Contrary to the provisions of the U.S. - Kazakhstan tax treaty, in 2001 the Kazakhstan Ministry of Finance began assessing the Parker subsidiary's Kazakhstan branch for taxes on $99 million in reimbursements that the subsidiary received for work performed outside of Kazakhstan to upgrade the subsidiary's drilling barge prior to its importation into Kazakhstan. On two previous occasions the Kazakhstan Supreme Court ruled in favor of the Kazakhstan branch of the subsidiary, holding that the reimbursements were not taxable in Kazakhstan because they were not paid to, or earned by the branch but by the subsidiary before the drilling barge was imported into Kazakhstan. Accordingly, such payments were reported on the subsidiary's U.S. income tax returns.
These earlier rulings are consistent with the U.S. - Kazakhstan treaty, which specifically provides that reimbursements of this nature are not attributable as taxable income to the Kazakhstan branch of the subsidiary in Kazakhstan. The October 2005 assessment by the Ministry, in the amount of $57.3 million at the current exchange rate, is another attempt to tax the Kazakhstan branch on the reimbursements that the subsidiary received from its customer to upgrade Rig 257 prior to its importation into Kazakhstan.

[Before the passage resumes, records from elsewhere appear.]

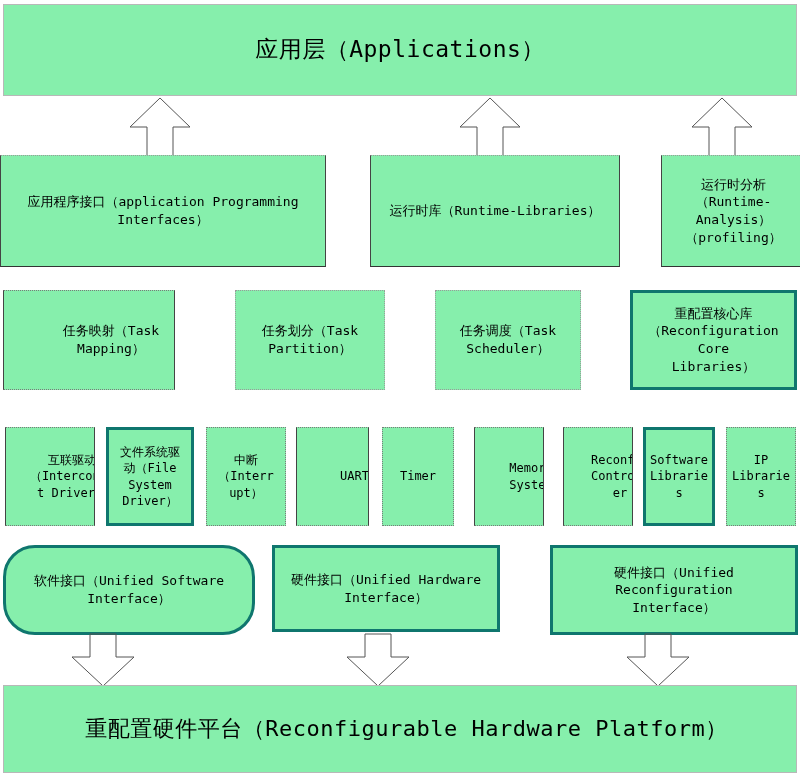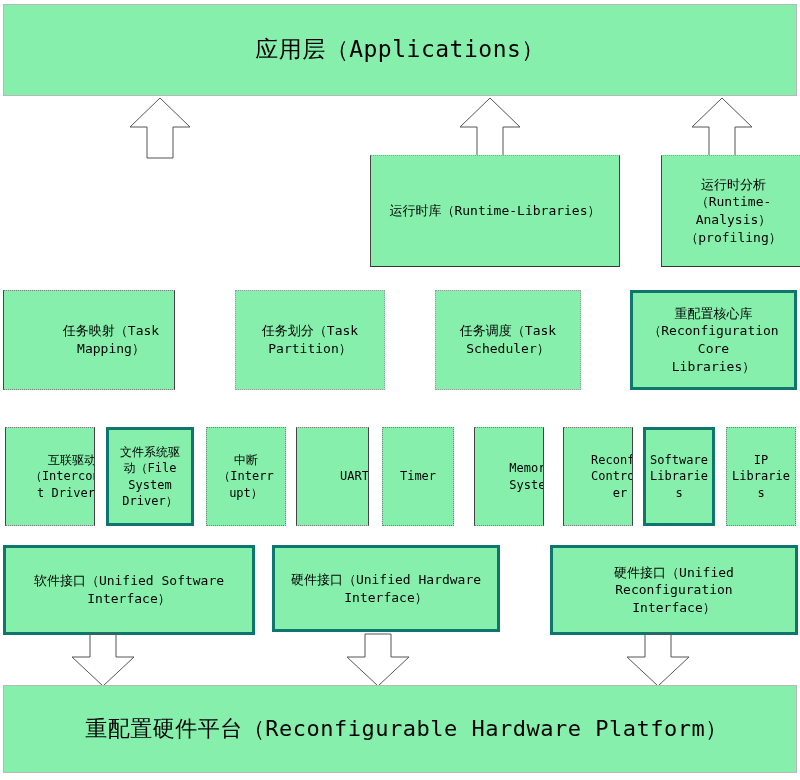--- a/index.html
+++ b/index.html
@@ -98,6 +98,9 @@
     </svg>
   </div>
 
+  <div class="box bd-dash-b t-mid" style="left:0px; top:155px; width:326px; height:112px;">
+    <span class="txt">应用程序接口（application Programming Interfaces）</span>
+  </div>
 
   <div class="box bd-dash-b t-mid" style="left:370px; top:155px; width:250px; height:112px;">
     <span class="txt">运行时库（Runtime-Libraries）</span>

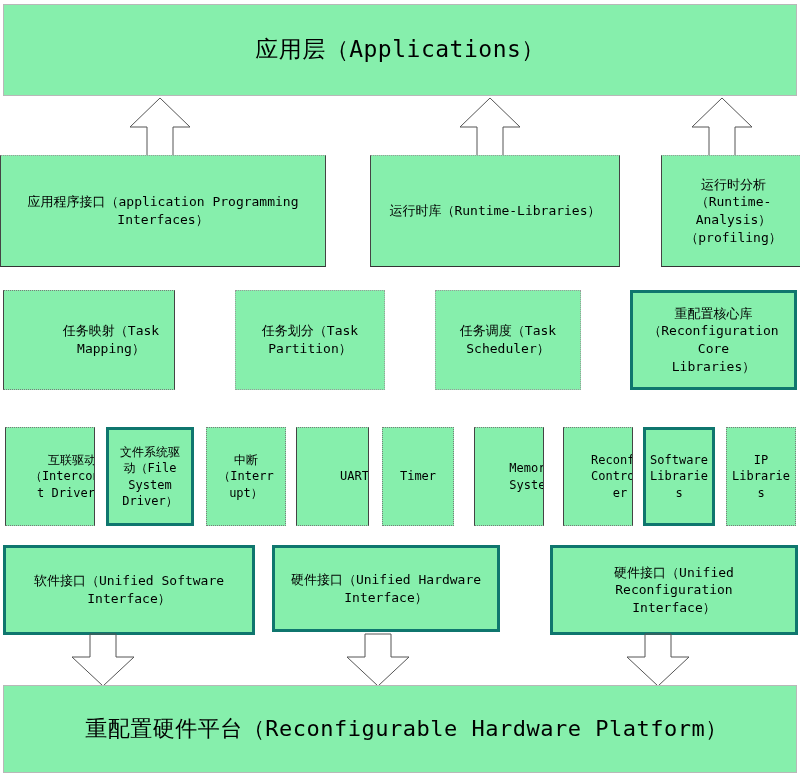--- a/index.html
+++ b/index.html
@@ -184,7 +184,7 @@
 s</span>
   </div>
 
-  <div class="box bd-solid t-mid" style="left:3px; top:545px; width:252px; height:90px;">
+  <div class="box bd-solid t-mid" style="left:3px; top:545px; width:252px; height:90px;border-radius:32px;">
     <span class="txt">软件接口（Unified Software
 Interface）</span>
   </div>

Parker Drilling believes that if accepted for supervisory review by the Supreme Court, which is anticipated within thirty days, the five-member panel will reverse the opinion announced by the Supreme Court three-judge panel today based on the previous two Supreme Court rulings in favor of Parker's subsidiary on the identical issue. Upon learning of the decision, Mr. Robert L. Parker Jr., chairman, chief executive officer and president of Parker Drilling stated, "While we are disappointed that this particular three-judge panel chose not to follow the earlier decisions of the Supreme Court on this issue, we believe that the five-judge supervisory panel will act in accordance with the earlier Supreme Court decisions, which recognized that the U.S.-Kazakhstan tax treaty clearly prohibits this result, and will reverse this decision."
The acceptance of the supervisory review is subject to the discretion of the supervisory panel and it may not be granted. In the event that Parker is not successful in reversing the Supreme Court's decision, Parker currently estimates that the income statement impact of the assessment, based on the October 2005 assessment of $57.3 million, will be approximately $25 to $30 million. Parker believes that any amount that is ultimately paid, including any additional fines and interest that may be assessed, will not materially affect Parker's previously announced capital expenditure and growth programs or its ability to satisfy its debt service requirements for 2006.
In addition to the reversal of the ruling on corporate income tax, the Supreme Court also confirmed the lower court opinion regarding the VAT assessment of approximately $48.8 million against the Kazakhstan branch of the same Parker Drilling subsidiary. As previously reported, the customer of the Kazakhstan branch of the subsidiary has agreed to reimburse the Kazakhstan branch for the amount of the VAT assessment, so this assessment is not expected to have a financial impact on the Company.